Nothing to be embarrassed about, the car looks good. I'm still rolling on a stock suspension and clutch.


----------



## Atl-Atl (Jun 7, 2006)

luchos said:


> Nothing to be embarrassed about, the car looks good. I'm still rolling on a stock suspension and clutch.


Stock clutch with that turbo!?!


----------



## Atl-Atl (Jun 7, 2006)

Had a bunch of MKIV R32 in my life today. First I sold my stock wheels to Vortex user Boki-San. Then I grabbed the swaybar links I forgot from the guy I bought the coilovers from. Here's a pic of out junk parked in front if the nature and science museum, because clicks.


----------



## luchos (Feb 23, 2012)

Atl-Atl said:


> Stock clutch with that turbo!?!


Haha it holds power better then my stg2 golf r... I had plans for clutch, fluid dampr, motor mounts, suspension and brakes this winter but I just found out I'm going to be a father :what:


----------



## Atl-Atl (Jun 7, 2006)

luchos said:


> Haha it holds power better then my stg2 golf r... I had plans for clutch, fluid dampr, motor mounts, suspension and brakes this winter but I just found out I'm going to be a father :what:


Holy crap congratulations!!! :beer:


----------



## luchos (Feb 23, 2012)

Atl-Atl said:


> Holy crap congratulations!!! :beer:


thank you sir


----------



## ecirwin (Feb 27, 2009)

Atl-Atl said:


> Aaaand because I just can't wait. I *WILL* get my suspension on this weekend. I'm embarrassed to even drive the thing out of the garage.
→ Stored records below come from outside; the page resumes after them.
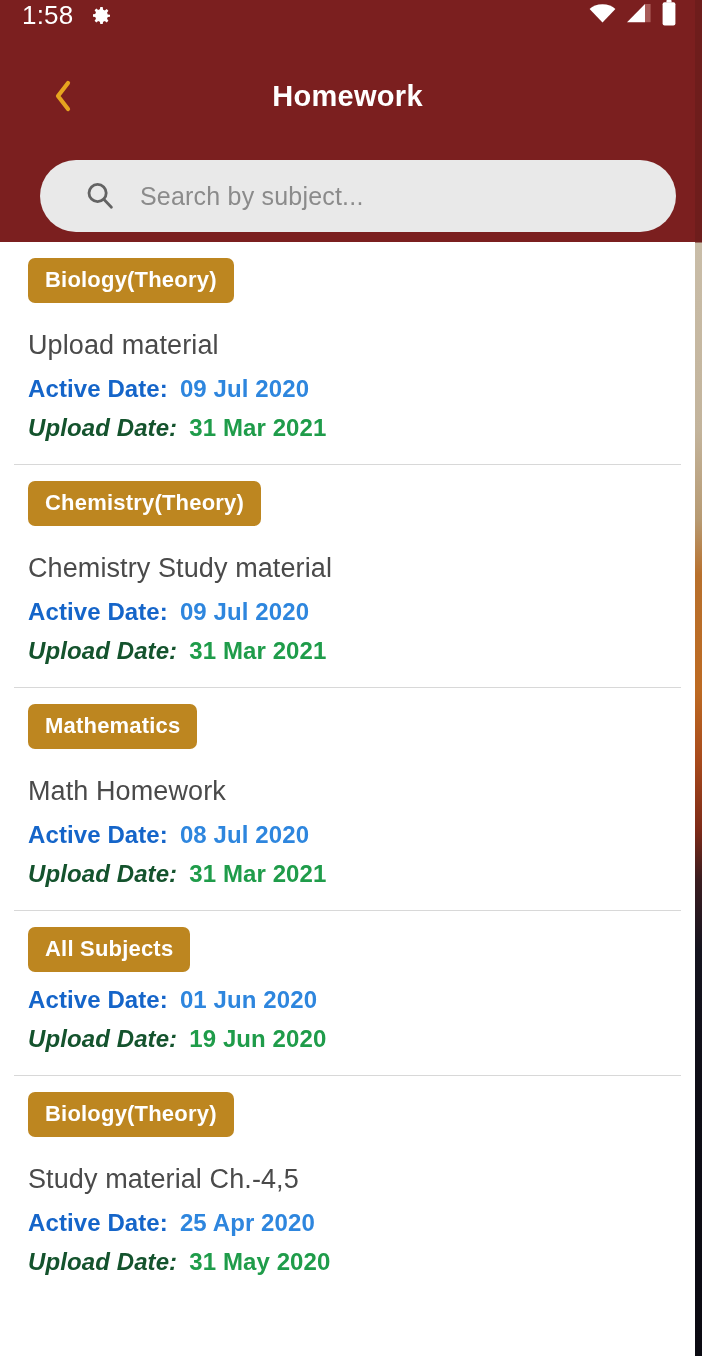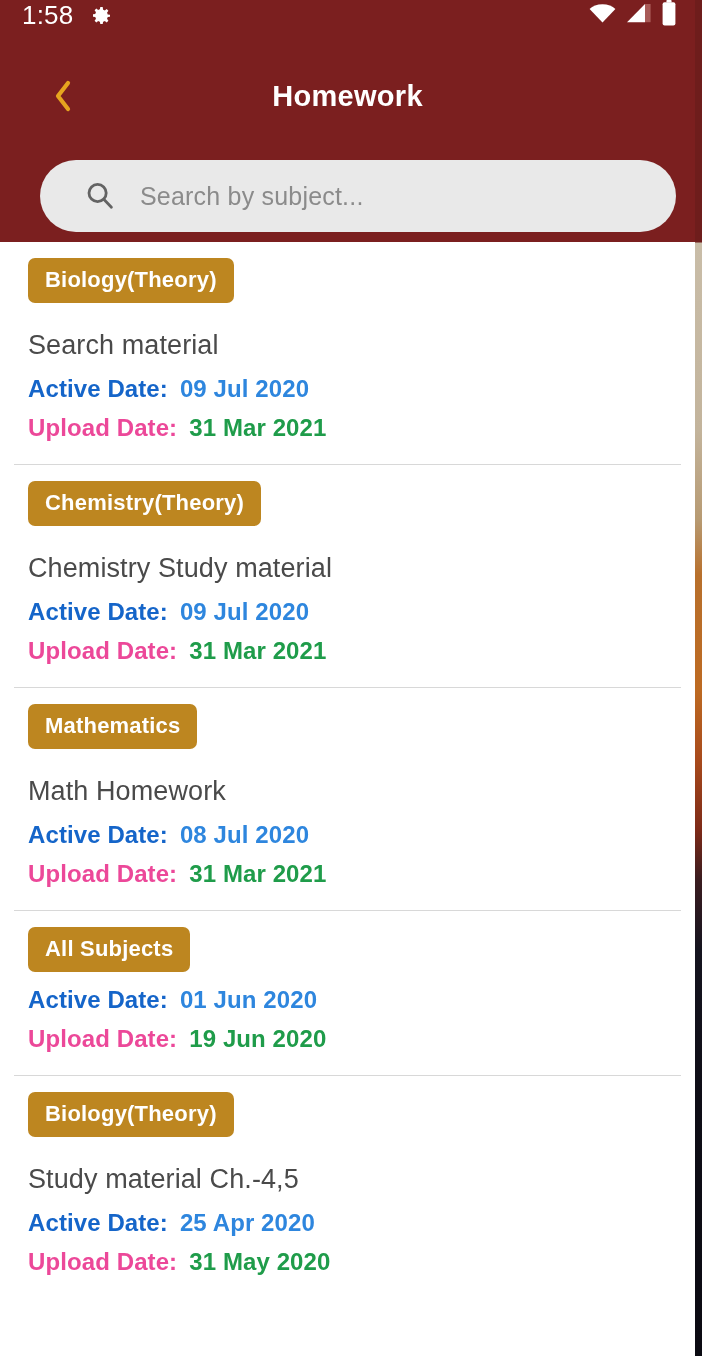--- a/index.html
+++ b/index.html
@@ -84,21 +84,21 @@
   }
   .card-title {
     margin-top:27px; color:#4a4a4a; font-size:27px; font-weight:400; letter-spacing:.1px;
   }
   .meta-row { margin-top:11px; display:flex; align-items:baseline; }
   .meta-row.first { margin-top:14px; }
   .meta-label { font-size:24px; font-weight:700; letter-spacing:.1px; }
   .meta-value { font-size:24px; font-weight:700; margin-left:12px; letter-spacing:.1px; }
   .active .meta-label { color:#1565c9; }
   .active .meta-value { color:#2e86de; }
-  .upload .meta-label { color:#ec4899; }
+  .upload .meta-label { color:#14532d;font-style:italic; }
   .upload .meta-value { color:#1f9c4a; }
   .divider {
     margin:22px 14px 0 14px; height:1px; background:#d8d8d8;
   }
 </style>
 </head>
 <body>
 
 <div class="phone">
 
@@ -160,21 +160,21 @@
       </div>
     </div>
 
   </div>
 
   <div class="list">
 
     <div class="card">
       <div class="card-inner">
         <span class="badge">Biology(Theory)</span>
-        <div class="card-title">Search material</div>
+        <div class="card-title">Upload material</div>
         <div class="meta-row first active">
           <span class="meta-label">Active Date:</span>
           <span class="meta-value">09 Jul 2020</span>
         </div>
         <div class="meta-row upload">
           <span class="meta-label">Upload Date:</span>
           <span class="meta-value">31 Mar 2021</span>
         </div>
       </div>
       <div class="divider"></div>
I have a pair of 8mm spacers I might throw on the rear for now to give it et35 front et28 rear. My aim at the moment is for et25 front et20 rear. I need to order a stud conversion and some new spacers really soon. The weather has been *way* too nice in Denver to keep this thing in the garage.


:thumbup:

Needs moar lo!


----------



## Atl-Atl (Jun 7, 2006)

ecirwin said:


> :thumbup:
> 
> Needs moar lo!


I know I know. I've been waiting for all my new bushings, control arms and stuff to come in. Its taking longer than I thought but I want to do it right, once.


----------



## Atl-Atl (Jun 7, 2006)

This weekend I finished disconnecting all the aftermarket stereo garbage from the previous owner and tidy'd up the wiring. My trusty Radio Shack butane soldering iron came in very handy. Currently the stereo is not working. If I hardwire a speaker to the back of the headunit sound comes out but trying to run it through the factory amp is not working. All the stock location speakers are in place and from what I can tell the wiring is all there. I soldered back together the wires that were cut/tapped to install the aftermarket amp and crossover hoping that would solve the problem but there's still no sound. I figured the minimal plugs in back of the head unit were simply controlling the factory amp and if that was wired it would play sound through the speakers but I am wrong. I think I need a different adaptor to mate the factory harness and the aftermarket head unit harness. Not sure if the stock amp is simply a piggy back and the speakers have to be wired directly through the headunit. I'm not the greatest with wiring. I'm considering getting rid of it all together for a total racekar feel. Not sure if I want to deal with that however so I might take it to a shop to have them sort it out and get the stock location speakers back up and running. I think I want the car to be more comfortable for cruising and that means tunes!


----------



## [email protected] (Dec 14, 2013)

Atl-Atl said:


> This weekend I finished disconnecting all the aftermarket stereo garbage from the previous owner and tidy'd up the wiring. My trusty Radio Shack butane soldering iron came in very handy. Currently the stereo is not working. If I hardwire a speaker to the back of the headunit sound comes out but trying to run it through the factory amp is not working. All the stock location speakers are in place and from what I can tell the wiring is all there. I soldered back together the wires that were cut/tapped to install the aftermarket amp and crossover hoping that would solve the problem but there's still no sound. I figured the minimal plugs in back of the head unit were simply controlling the factory amp and if that was wired it would play sound through the speakers but I am wrong. I think I need a different adaptor to mate the factory harness and the aftermarket head unit harness. Not sure if the stock amp is simply a piggy back and the speakers have to be wired directly through the headunit. I'm not the greatest with wiring. I'm considering getting rid of it all together for a total racekar feel. Not sure if I want to deal with that however so I might take it to a shop to have them sort it out and get the stock location speakers back up and running. I think I want the car to be more comfortable for cruising and that means tunes!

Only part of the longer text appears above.